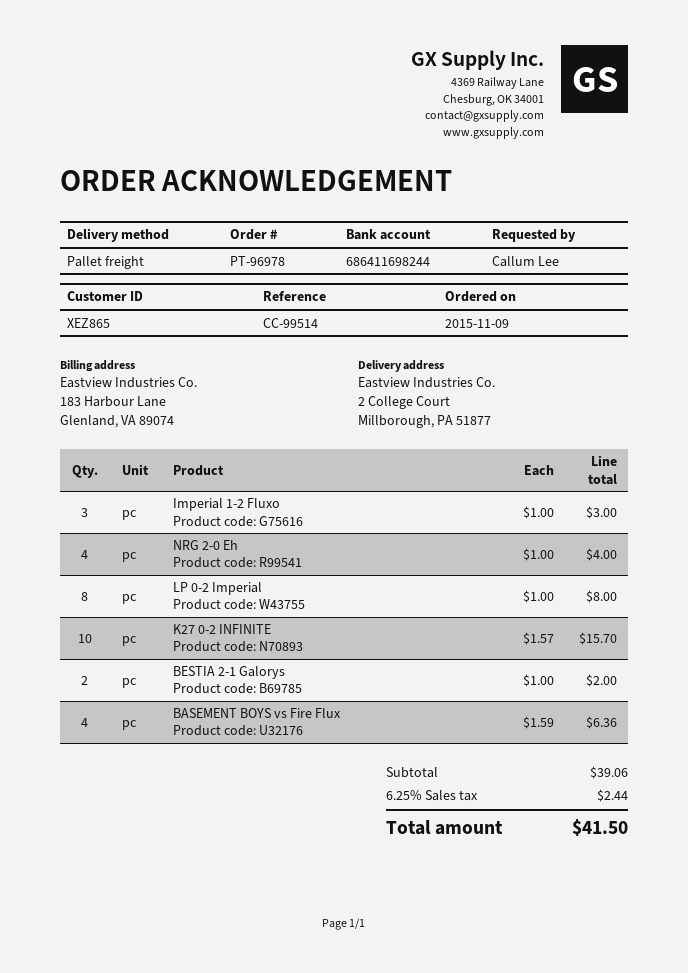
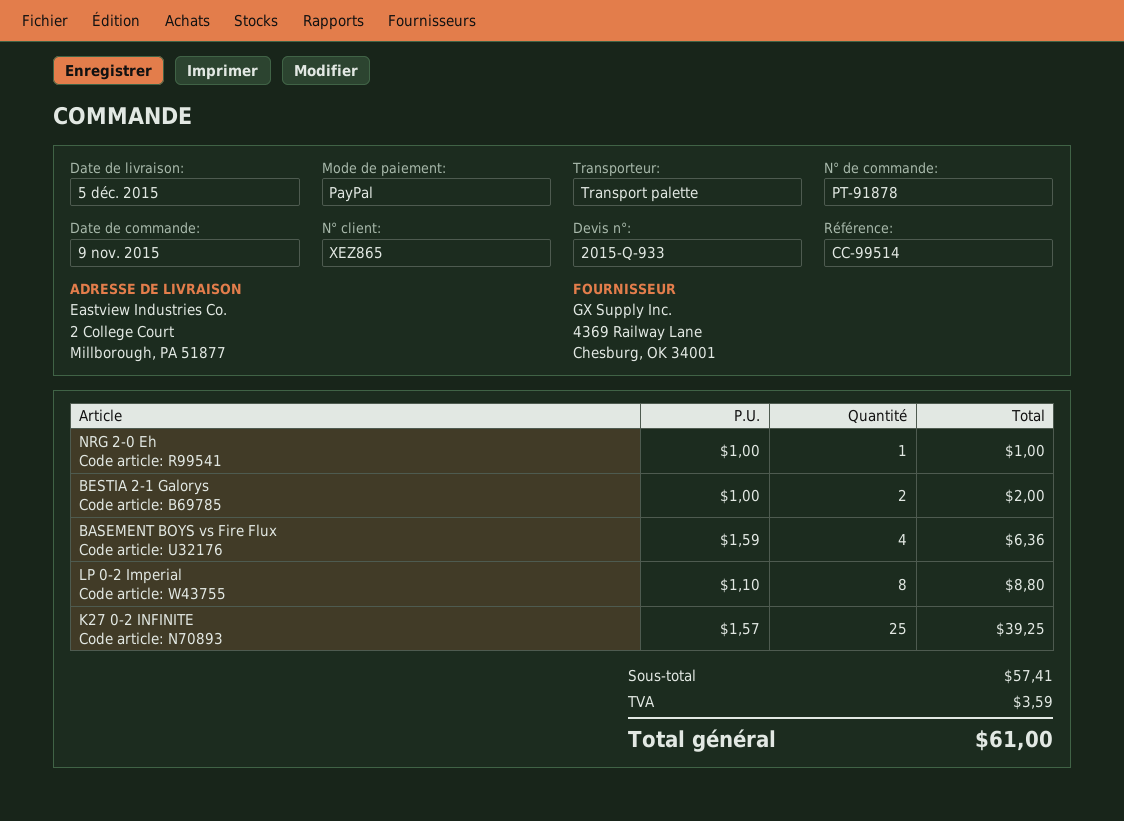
order number: PT-96978 -> PT-91878
Imperial 1-2 Fluxo: 3 x 1.00 = 3.00 -> none
NRG 2-0 Eh: 4 x 1.00 = 4.00 -> 1 x 1.00 = 1.00
LP 0-2 Imperial: 8 x 1.00 = 8.00 -> 8 x 1.10 = 8.80
K27 0-2 INFINITE: 10 x 1.57 = 15.70 -> 25 x 1.57 = 39.25
subtotal: 39.06 -> 57.41
tax: 2.44 -> 3.59
total: 41.50 -> 61.00

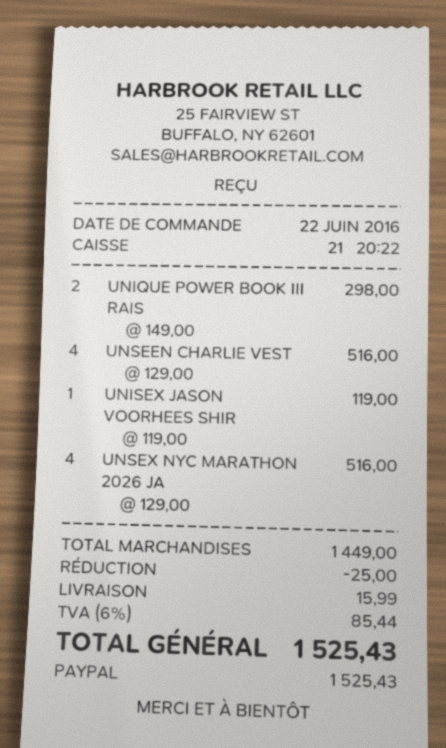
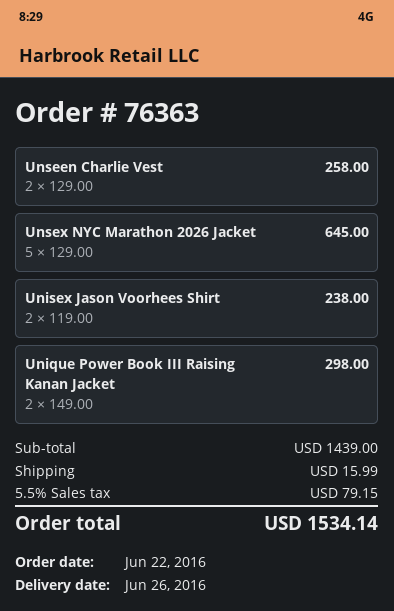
UNSEEN CHARLIE VEST: 4 x 129.00 = 516.00 -> 2 x 129.00 = 258.00
UNISEX JASON VOORHEES SHIR: 1 x 119.00 = 119.00 -> 2 x 119.00 = 238.00
UNSEX NYC MARATHON 2026 JA: 4 x 129.00 = 516.00 -> 5 x 129.00 = 645.00
subtotal: 1449.00 -> 1439.00
discount: 25.00 -> none
tax: 6% = 85.44 -> 5.5% = 79.15
total: 1525.43 -> 1534.14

> **Problem statement**: Nothing should appear in the answer except the lines from the one with "discount: 25.00 -> none" through the final line of the records, written exactly.

> **Task result**:
discount: 25.00 -> none
tax: 6% = 85.44 -> 5.5% = 79.15
total: 1525.43 -> 1534.14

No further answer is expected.